O Irã é o terceiro maior produtor da Opep, com uma produção de cerca de 4 milhões de barris por dia (bpd) ou 4% da oferta global.

"À medida que as sanções petrolíferas contra o Irã entrarem em vigor, talvez em combinação com problemas de produção em outros lugares, a manutenção da oferta global pode ser muito desafiadora e custaria a manutenção de uma reserva de capacidade adequada", disse a AIE.

A Arábia Saudita, arqui-inimigo do Irã e aliado próximo de Washington, prometeu uma intervenção para evitar qualquer escassez de oferta.

A Arábia Saudita está produzindo cerca de 10,4 milhões de bpd e poderia, em teoria, aumentar a produção para acima de 12 milhões de bpd.

Mas tal medida deixaria o mundo praticamente sem capacidade ociosa para amortecer possíveis interrupções no fornecimento em países produtores como Líbia, Venezuela ou Nigéria.

"Assim, a perspectiva de mercado poderia ser muito menos calma do que é hoje", disse a IEA, com sede em Paris.

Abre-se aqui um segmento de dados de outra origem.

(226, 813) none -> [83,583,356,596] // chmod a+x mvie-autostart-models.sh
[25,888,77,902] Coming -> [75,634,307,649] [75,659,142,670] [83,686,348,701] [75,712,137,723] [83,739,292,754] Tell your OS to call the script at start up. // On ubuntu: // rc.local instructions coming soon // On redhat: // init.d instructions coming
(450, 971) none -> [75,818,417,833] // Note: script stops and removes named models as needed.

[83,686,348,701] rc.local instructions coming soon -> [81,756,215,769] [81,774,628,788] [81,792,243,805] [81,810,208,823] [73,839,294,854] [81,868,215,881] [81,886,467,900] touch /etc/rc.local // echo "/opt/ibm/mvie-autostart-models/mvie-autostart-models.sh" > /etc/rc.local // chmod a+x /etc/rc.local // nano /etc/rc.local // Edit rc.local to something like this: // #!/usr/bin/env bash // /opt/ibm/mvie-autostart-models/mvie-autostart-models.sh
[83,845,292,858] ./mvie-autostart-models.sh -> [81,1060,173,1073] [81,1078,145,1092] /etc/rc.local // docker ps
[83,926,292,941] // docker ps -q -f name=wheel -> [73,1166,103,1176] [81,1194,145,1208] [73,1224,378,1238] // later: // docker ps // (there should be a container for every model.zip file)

Além do medo da oferta, os preços do petróleo estão sendo sustentados por um crescimento saudável da demanda, que vem surpreendendo repetidamente o lado positivo nos últimos anos, apesar da recuperação dos preços.

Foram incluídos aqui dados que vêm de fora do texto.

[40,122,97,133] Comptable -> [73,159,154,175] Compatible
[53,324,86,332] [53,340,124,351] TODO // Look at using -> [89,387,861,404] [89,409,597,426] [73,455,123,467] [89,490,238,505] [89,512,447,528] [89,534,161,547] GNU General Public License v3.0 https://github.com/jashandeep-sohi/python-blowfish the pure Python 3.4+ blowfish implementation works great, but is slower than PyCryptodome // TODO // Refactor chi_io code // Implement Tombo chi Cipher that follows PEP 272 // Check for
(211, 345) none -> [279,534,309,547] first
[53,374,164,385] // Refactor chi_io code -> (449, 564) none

A AIE manteve sua previsão de crescimento da demanda por óleo em 2018 inalterada em 1,4 milhão de bpd, mas elevou sua previsão para 2019 em cerca de 110.000 bpd, para 1,49 milhão bpd.

"Outro fator a considerar é que as tensões comerciais podem aumentar e levar a um crescimento econômico mais lento e, por sua vez, à menor demanda por petróleo", disse a AIE, referindo-se a uma disputa comercial entre os Estados Unidos e a China.